_Exercise prompt_
Filter the material below so that only lines containing "column" remain.

_Listed records_
▼

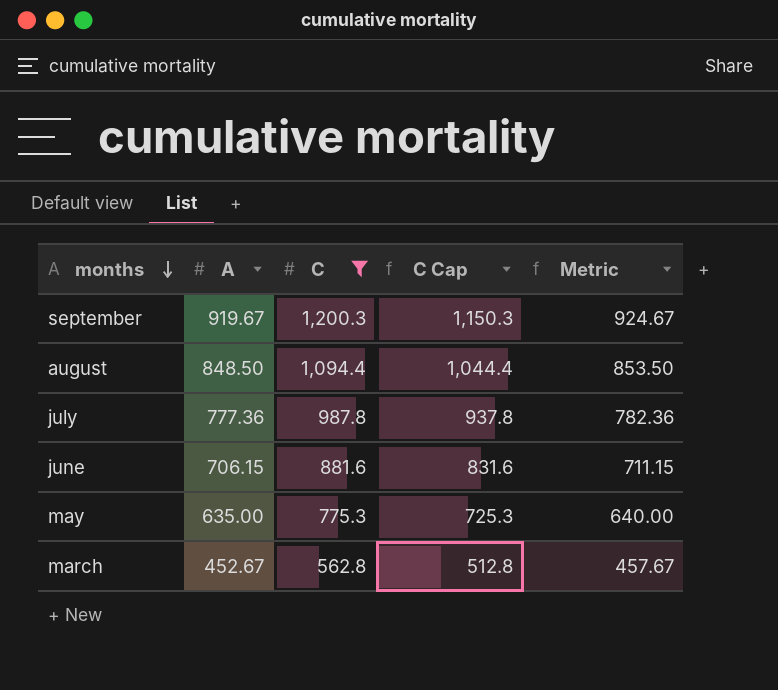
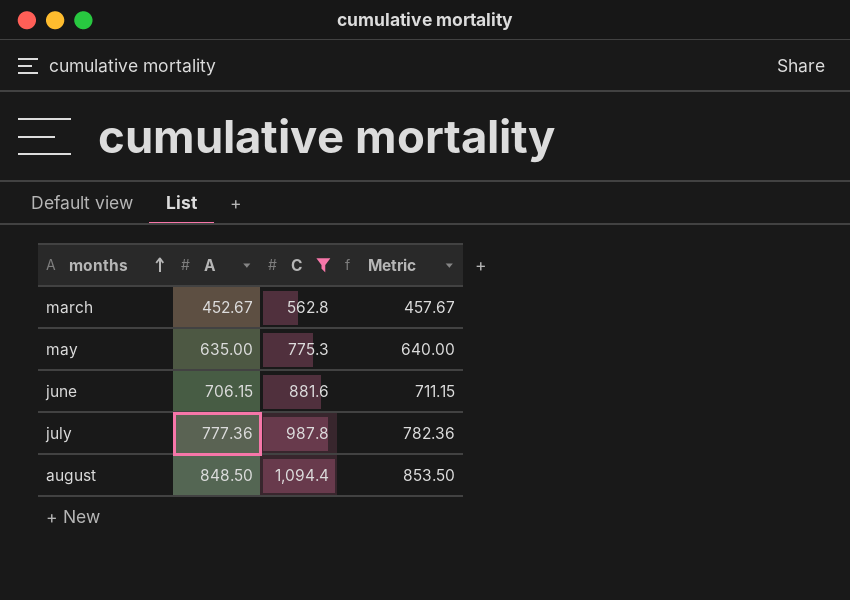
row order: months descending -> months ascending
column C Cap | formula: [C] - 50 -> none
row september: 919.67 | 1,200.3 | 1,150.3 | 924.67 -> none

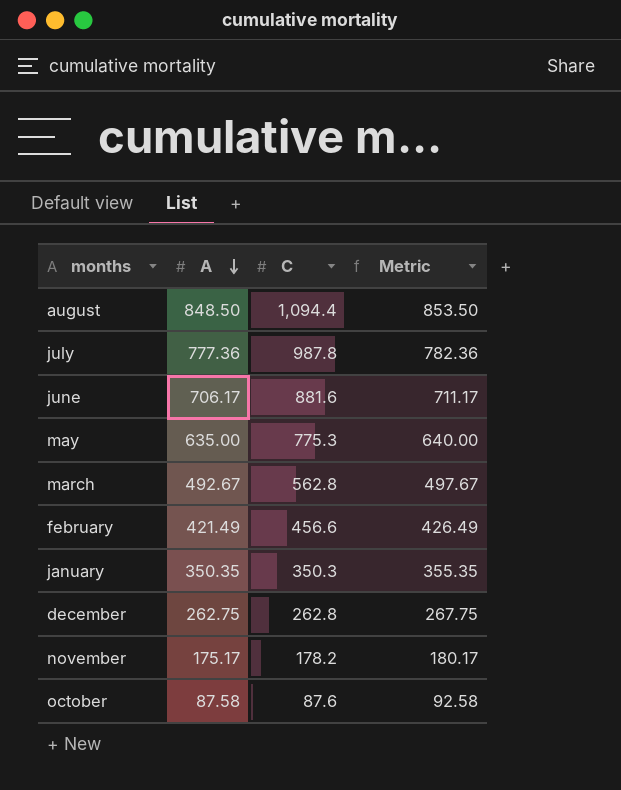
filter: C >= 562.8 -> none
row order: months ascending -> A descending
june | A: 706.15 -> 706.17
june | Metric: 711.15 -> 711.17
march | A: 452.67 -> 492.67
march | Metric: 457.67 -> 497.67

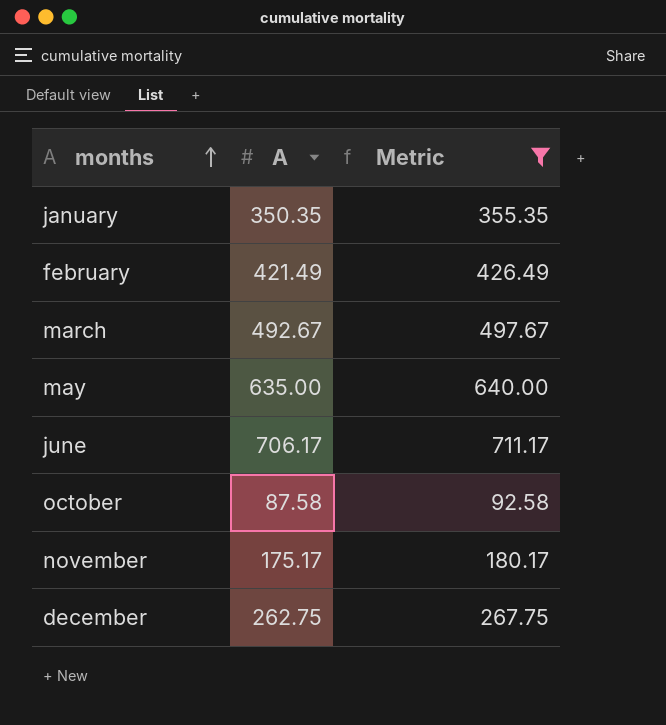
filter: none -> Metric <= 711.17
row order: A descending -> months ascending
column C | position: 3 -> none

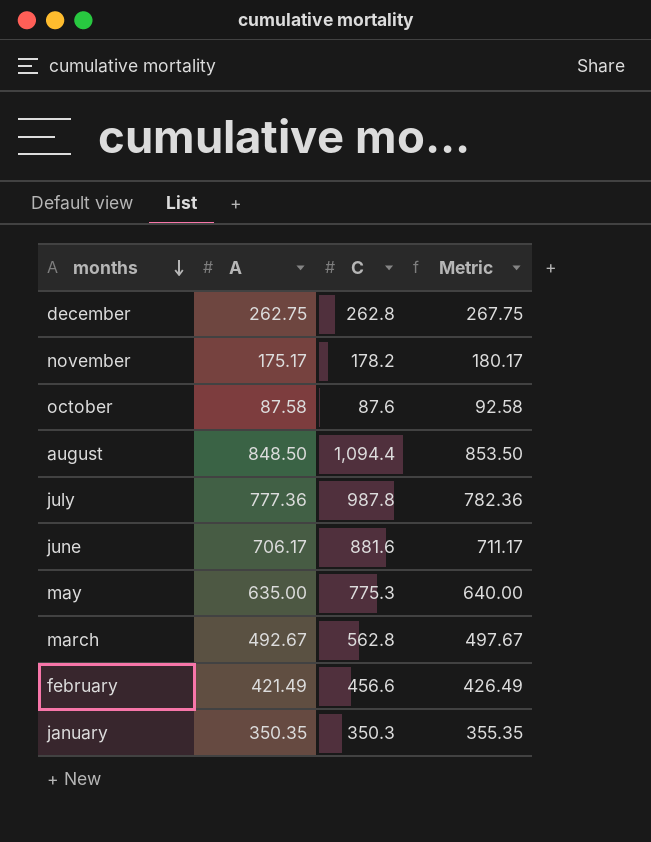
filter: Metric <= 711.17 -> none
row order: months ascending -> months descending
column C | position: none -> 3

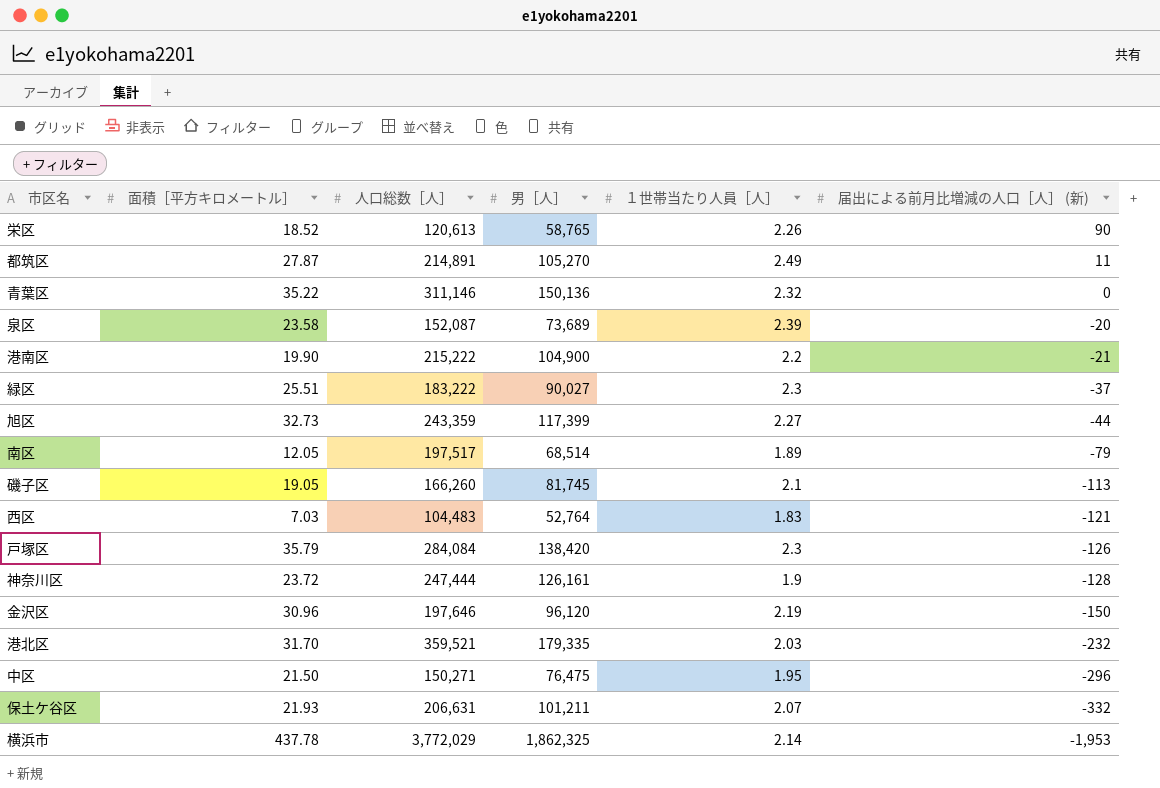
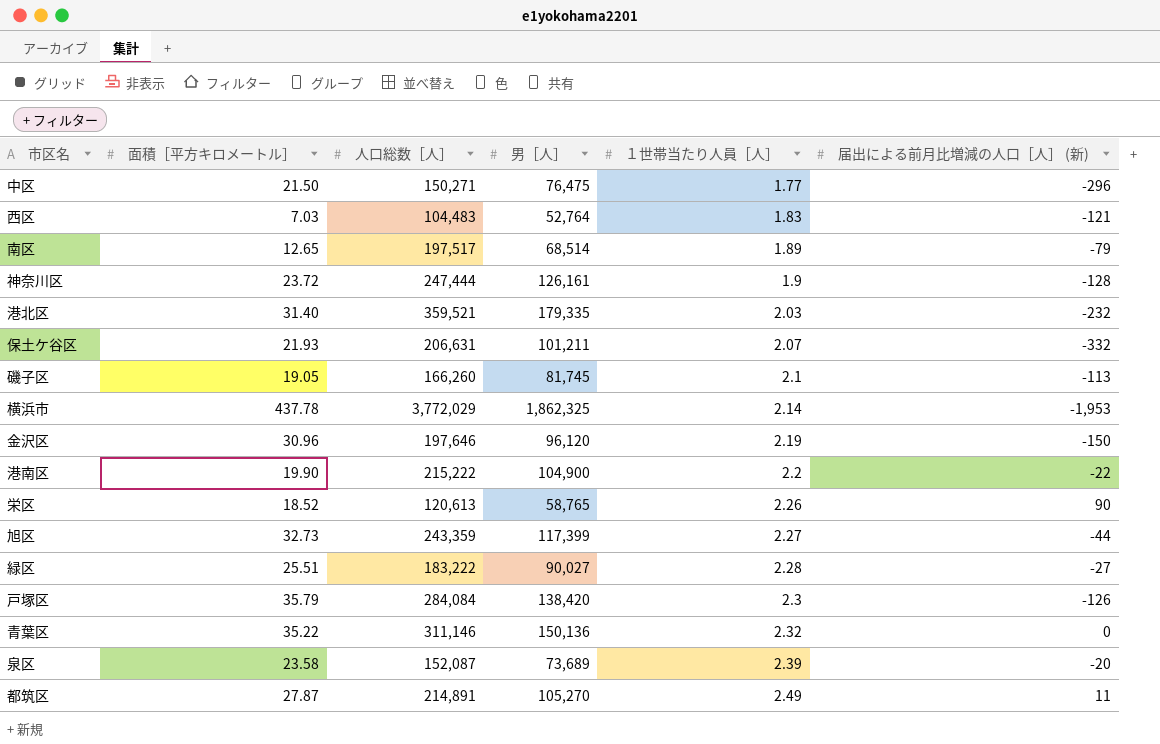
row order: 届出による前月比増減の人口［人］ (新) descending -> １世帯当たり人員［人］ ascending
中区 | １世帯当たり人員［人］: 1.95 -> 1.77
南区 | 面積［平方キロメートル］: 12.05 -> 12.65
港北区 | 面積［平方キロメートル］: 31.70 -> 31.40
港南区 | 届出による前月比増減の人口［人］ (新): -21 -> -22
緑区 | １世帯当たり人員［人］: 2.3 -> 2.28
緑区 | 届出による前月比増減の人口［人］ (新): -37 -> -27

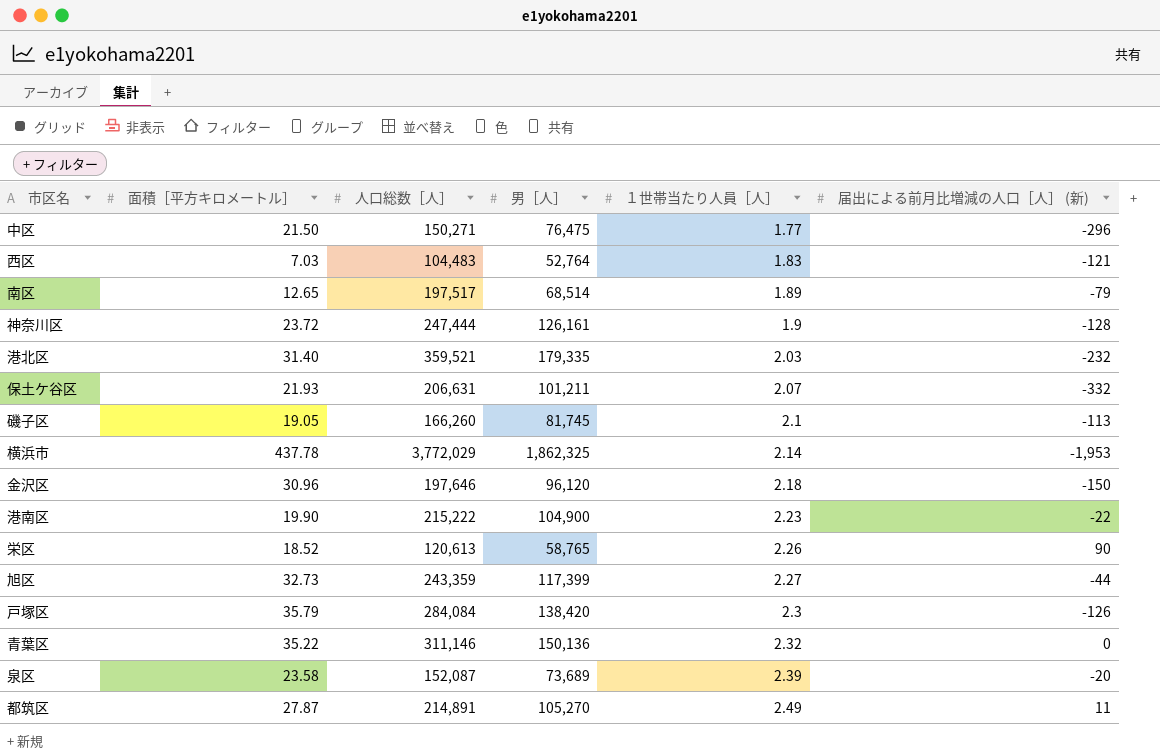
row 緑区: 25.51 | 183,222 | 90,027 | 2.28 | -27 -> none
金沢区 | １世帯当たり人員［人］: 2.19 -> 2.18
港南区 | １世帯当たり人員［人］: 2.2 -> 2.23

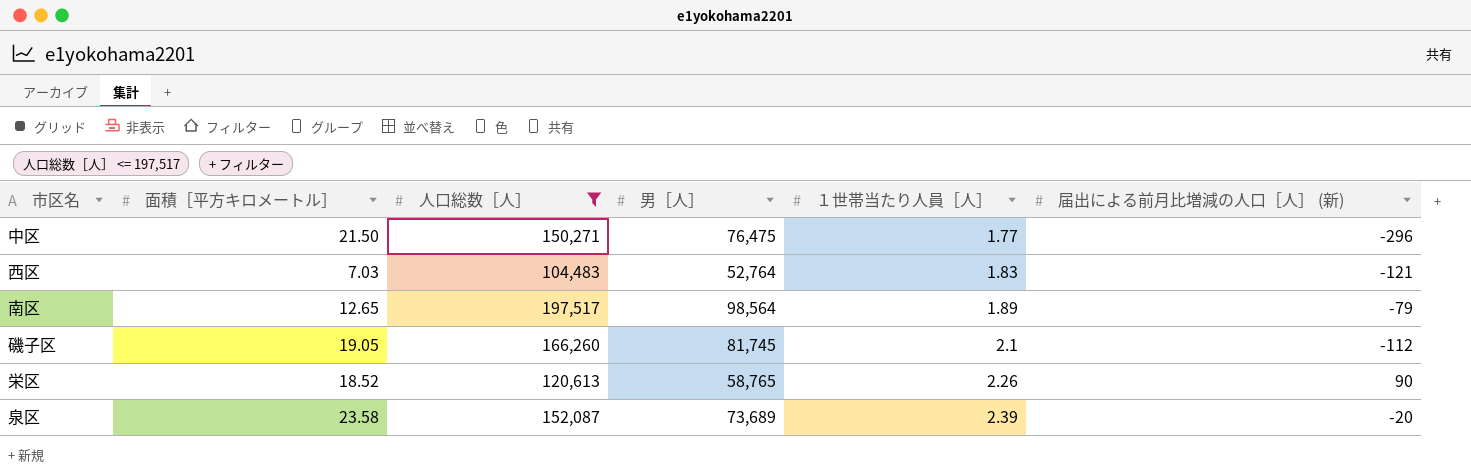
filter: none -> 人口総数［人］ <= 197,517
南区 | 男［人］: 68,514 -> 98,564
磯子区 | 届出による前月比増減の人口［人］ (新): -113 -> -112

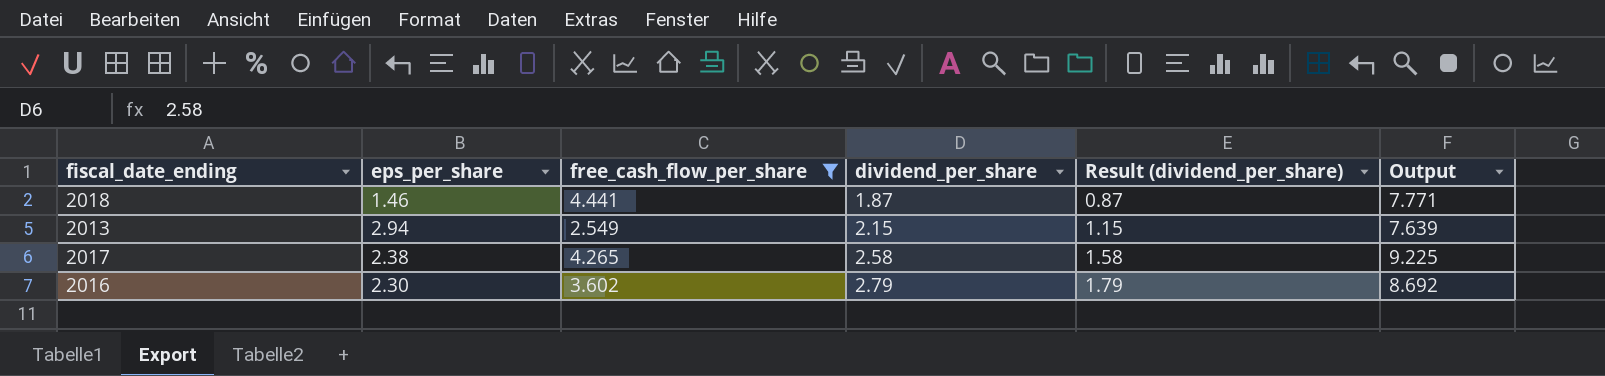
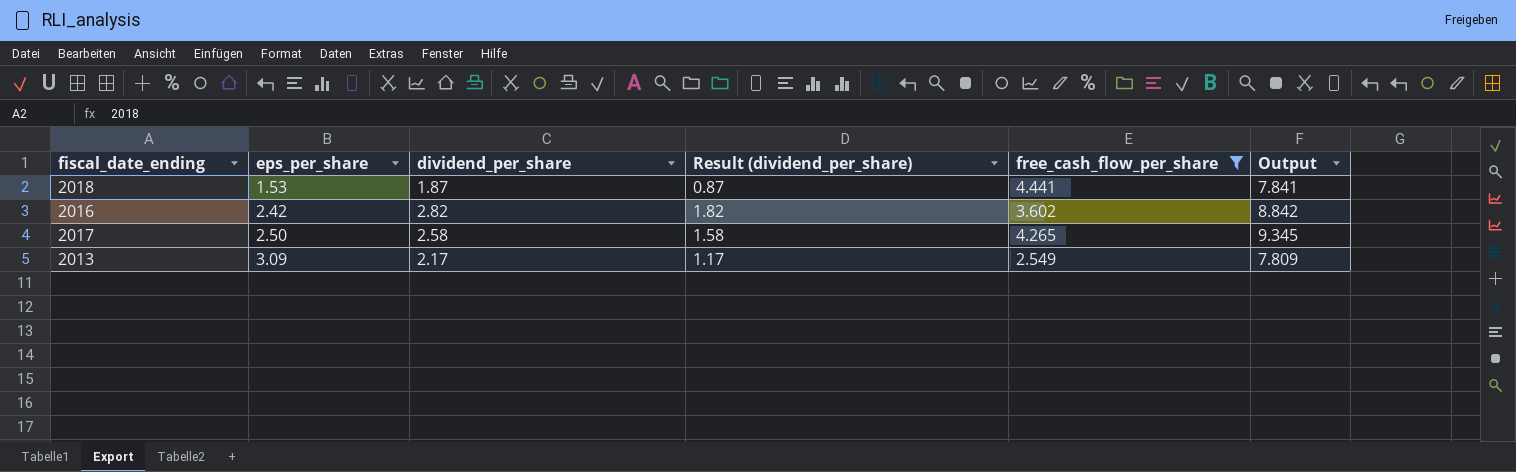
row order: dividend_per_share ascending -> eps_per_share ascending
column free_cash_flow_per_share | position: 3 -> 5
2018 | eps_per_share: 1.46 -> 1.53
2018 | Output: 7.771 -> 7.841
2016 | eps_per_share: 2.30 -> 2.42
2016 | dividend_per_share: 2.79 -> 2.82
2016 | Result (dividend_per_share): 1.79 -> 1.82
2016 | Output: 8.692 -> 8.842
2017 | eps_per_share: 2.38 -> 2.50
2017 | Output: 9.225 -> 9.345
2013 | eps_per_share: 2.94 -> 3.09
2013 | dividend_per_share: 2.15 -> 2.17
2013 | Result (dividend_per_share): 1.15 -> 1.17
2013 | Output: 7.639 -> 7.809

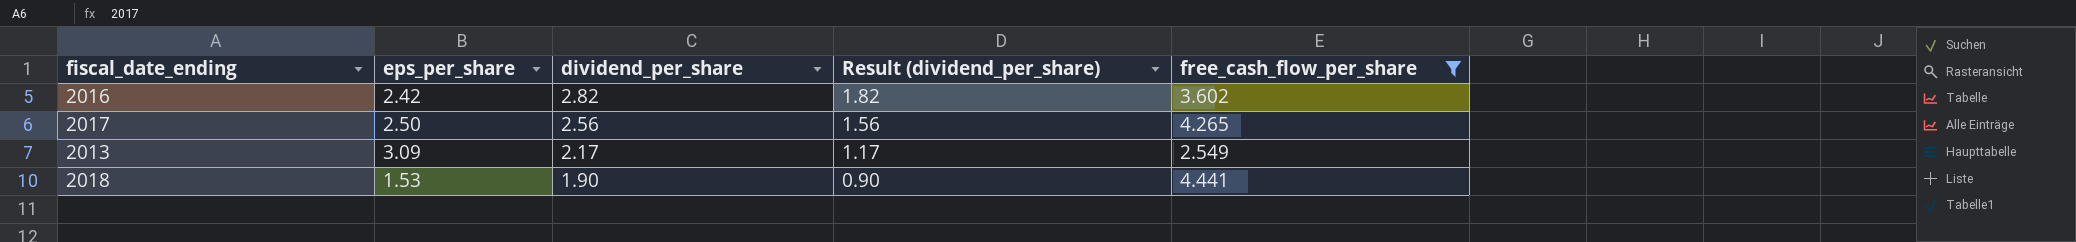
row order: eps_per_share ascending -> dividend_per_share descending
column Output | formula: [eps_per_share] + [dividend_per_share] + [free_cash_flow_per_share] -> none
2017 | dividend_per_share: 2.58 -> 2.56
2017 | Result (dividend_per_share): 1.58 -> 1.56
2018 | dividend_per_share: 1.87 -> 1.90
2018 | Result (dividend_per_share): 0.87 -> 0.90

▲

_Written reply_
column C Cap | formula: [C] - 50 -> none
column C | position: 3 -> none
column C | position: none -> 3
column free_cash_flow_per_share | position: 3 -> 5
column Output | formula: [eps_per_share] + [dividend_per_share] + [free_cash_flow_per_share] -> none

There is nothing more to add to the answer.